All that is required is the number of lines in this listing that hold "border".
"""
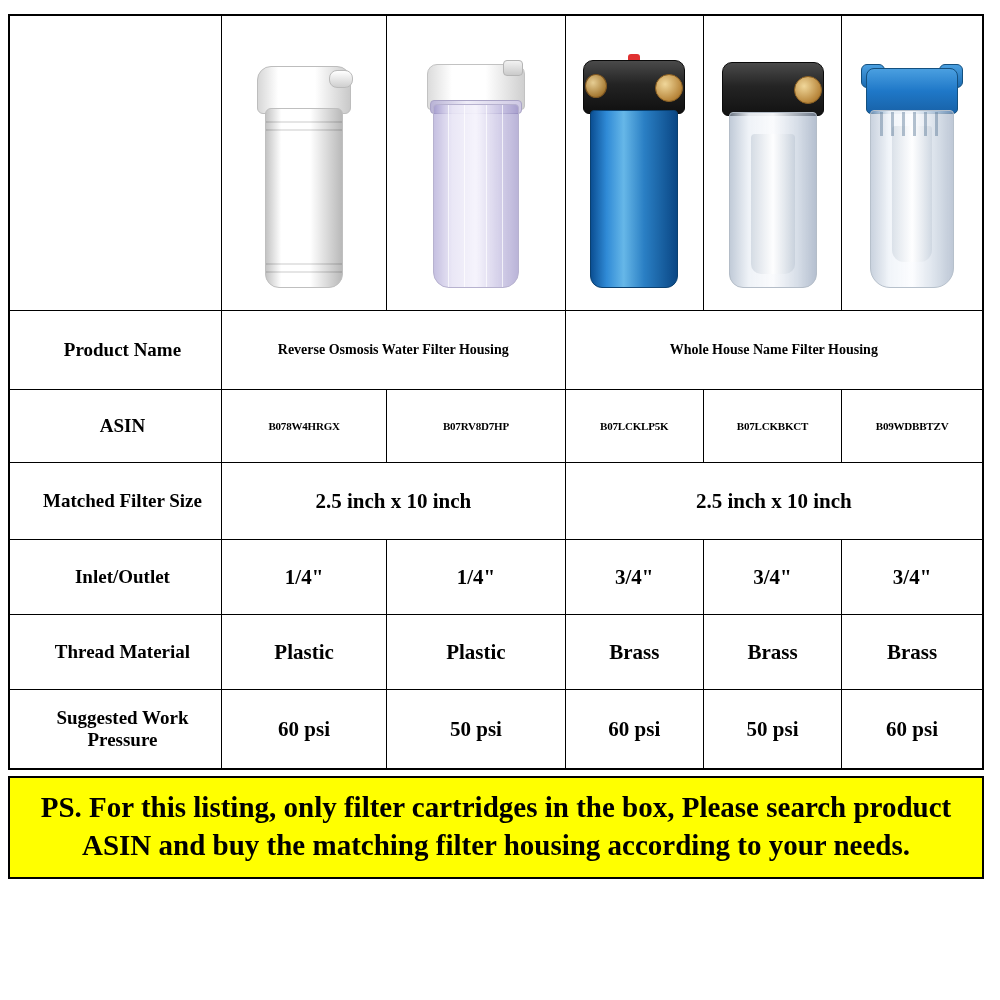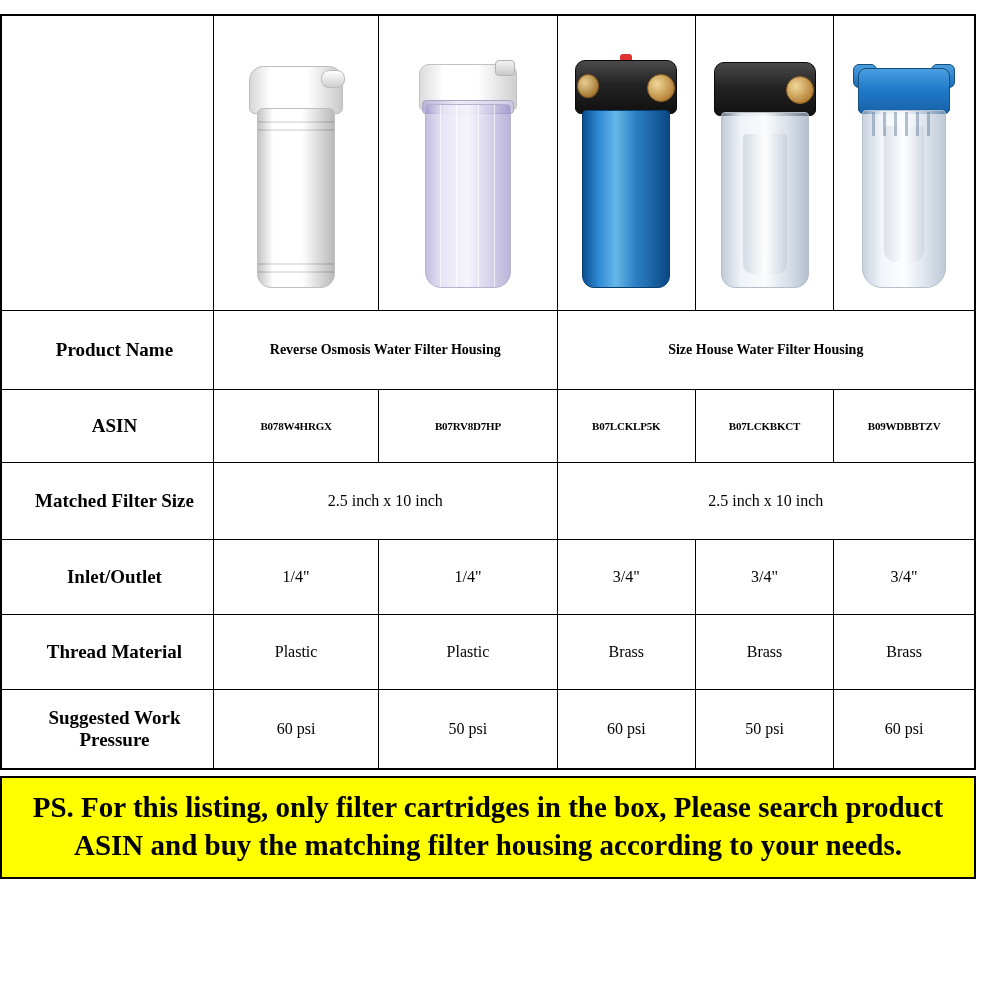--- a/index.html
+++ b/index.html
@@ -12,21 +12,21 @@
     height: 1000px;
     font-family: "Liberation Serif", serif;
     color: #000000;
     overflow: hidden;
   }
   .sheet {
     position: relative;
     width: 1000px;
     height: 1000px;
     box-sizing: border-box;
-    padding: 14px 12px 10px 0;
+    padding: 14px 12px 10px 8px;
   }
   table.spec {
     width: 976px;
     border-collapse: collapse;
     table-layout: fixed;
     border: 2px solid #000;
   }
   table.spec td {
     border: 1px solid #000;
     padding: 0;
@@ -34,22 +34,22 @@
     text-align: center;
   }
   .rowlabel {
     text-align: left;
     padding-left: 14px !important;
     font-weight: bold;
     font-size: 19px;
     line-height: 1.18;
   }
   .cellval {
-    font-size: 16px;
-    font-weight: normal;
+    font-size: 21px;
+    font-weight: bold;
     font-family: "Liberation Serif", serif;
   }
   .namecell {
     font-size: 14px;
     font-weight: bold;
   }
   .asincell {
     font-size: 11px;
     font-weight: bold;
     letter-spacing: -0.2px;
@@ -341,21 +341,21 @@
               <div class="inner"></div>
               <div class="fins"></div>
             </div>
           </div>
         </td>
       </tr>
 
       <tr class="r-name">
         <td class="rowlabel">Product Name</td>
         <td class="namecell" colspan="2">Reverse Osmosis Water Filter Housing</td>
-        <td class="namecell" colspan="3">Size House Water Filter Housing</td>
+        <td class="namecell" colspan="3">Whole House Name Filter Housing</td>
       </tr>
 
       <tr class="r-asin">
         <td class="rowlabel">ASIN</td>
         <td class="asincell">B078W4HRGX</td>
         <td class="asincell">B07RV8D7HP</td>
         <td class="asincell">B07LCKLP5K</td>
         <td class="asincell">B07LCKBKCT</td>
         <td class="asincell">B09WDBBTZV</td>
       </tr>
"""
> EXERCISE RESULT:
4